Last year, after my daughter Vanessa turned two, I enrolled her in a Parent’s Day Out (PDO) program at our local church. She goes once a week for 4 hours and seems to get a kick out of it. During orientation, we made sure her teachers were aware that, up to that point in her life, she had been exposed only to Spanish with very few exceptions here and there–we live in Colorado, after all. The first day of the program, again I reminded her teachers that although she probably would understand their instructions because of their simplicity, she only knew to communicate in Spanish. They told me not to worry, that everything would be fine. But like any “normal” mother, worry I did. A lot. I mean, I knew nothing bad would happen, but I wondered how in the world she would communicate her needs to her two teachers…
When I went to pick her up after that first day, I was relieved to find her smiling, wanting to tell me all about her day. I approached one of her teachers and asked how she had done. I was told she was an angel, but a very quiet angel. “She didn’t say a word,” Ms. P told me. I was fine with that because I knew from her demeanor that she’d had a good day. However, I wished her teachers spoke Spanish so they could be as amazed as I was at her extensive vocabulary–in Spanish. At 25 months, Vanessa said a lot more words–and I mean a lot–than most kids her age. In the end, I guess I just continued worrying about her ability to be understood.
As time went by, I noticed that she had picked up a few phrases in English–even though she only attends the PDO program four hours a week. She’d come home and say things like “he ya go,” “am soyee” and “am okay.” The crazy thing was that she would say these phrases at the appropriate times. When handing me a toy, throwing her cup or after tripping and almost falling, for example. My husband and I found it amusing, but more than anything, amazing to realize that she understood the actual meaning of each phrase. My worries about her abilities to communicate with her teachers started to dissipate, albeit just a bit. On occasion, I would still ask her teachers how she was getting along in respect to the language and they would say: “She doesn’t say much, but she seems to understand everything we tell her.”
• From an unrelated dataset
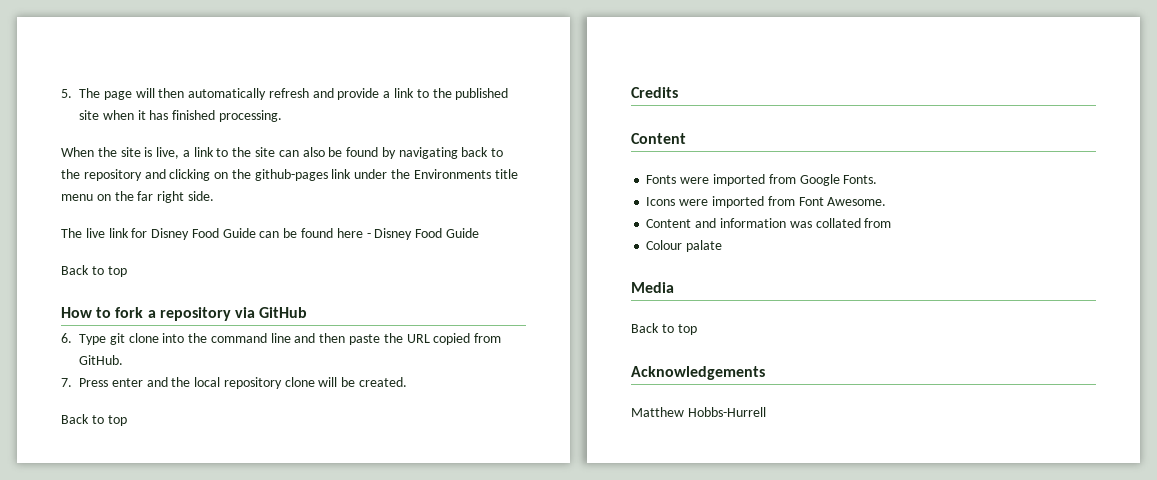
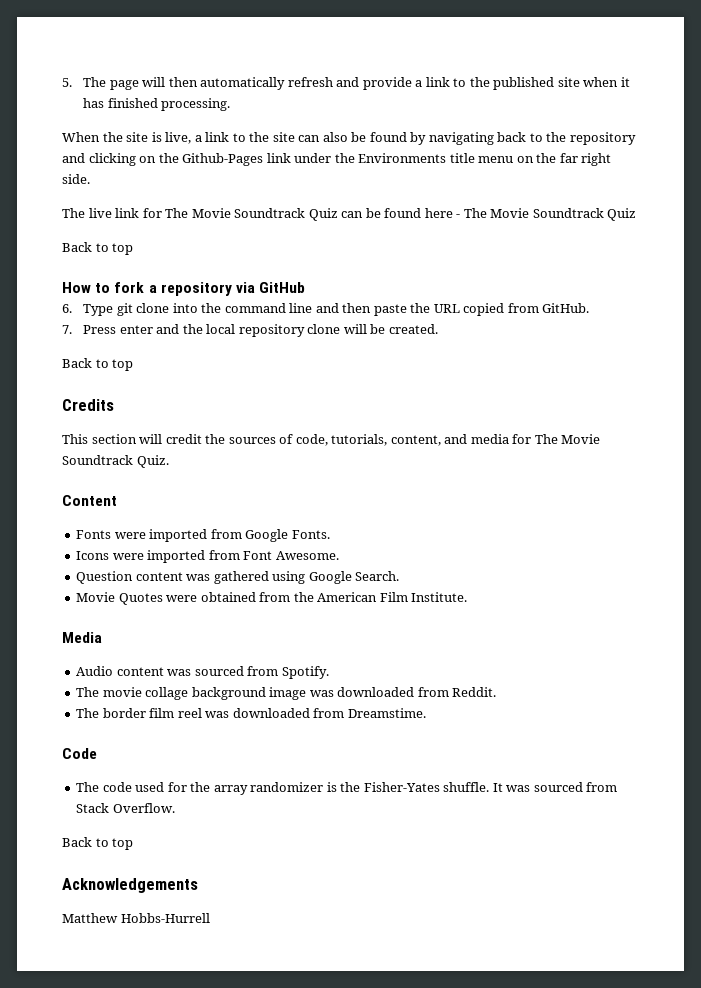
[254,169,328,181] github-pages -> [182,153,264,166] Github-Pages
[151,228,256,240] Disney Food Guide -> [165,208,338,221] The Movie Soundtrack Quiz
[374,228,479,240] Disney Food Guide -> [463,208,637,221] The Movie Soundtrack Quiz
(678, 92) none -> [62,434,601,446] [62,455,169,468] // This section will credit the sources of code, tutorials, content, and media for The Movie Soundtrack Quiz.
[646,218,892,228] [646,240,723,252] [631,282,674,293] Content and information was collated from // Colour palate // Media -> [76,571,400,584] [76,592,468,605] [62,632,102,643] [76,666,329,679] [76,687,497,700] [76,708,426,718] [62,748,97,759] [76,782,618,795] [76,803,175,813] Question content was gathered using Google Search. // Movie Quotes were obtained from the American Film Institute. // Media // Audio content was sourced from Spotify. // The movie collage background image was downloaded from Reddit. // The border film reel was downloaded from Dreamstime. // Code // The code used for the array randomizer is the Fisher-Yates shuffle. It was sourced from Stack Overflow.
So on we went, until one day recently, a crazy thing happened. A crazy thing–that I still can’t believe–happened! Check it out:
It was kind of late–which translates to: I was very tired–and we were finishing having dinner at our favorite Chinese restaurant. Vanessa was sitting in her high chair playing with some fortune cookies, minding her own business. My husband paid the bill and for some unknown reason gave me the pen the waitress had brought for him to sign the check. Without really thinking too much about it, I said to him: “That’s not mine.” In English. Just like that. Vanessa looked at me and said: “Mami, ¿eso no e tuyo“? To which I responded, completely oblivious to what had just happened: “No, Vane, eso no es mio.” Immediately after both my husband’s and my jaw dropped to the floor. What had just happened? Had she translated my sentence word-by-word? Yes, she had!
When did she start doing this? How did this happen? How did she know? Who told her? So many questions, none of which could be answered. Maybe it doesn’t sound like a big deal, but to us, it was a HUGE deal. For us, it meant that Vanessa is really on her way to being bilingual, that she gets it and maybe it also means that we’ve been doing the right thing! It’s nice to get some reassurance once in a while, don’t you think?
I still smile when I think about it! I’m sure she probably thought I was crazy to make such a big deal out of it, but I believe in celebrating her each and every chance I get
Have your kids done things like this that make you feel you’re right on track? Do you have a story of a small triumph like this one you can share with the rest of us?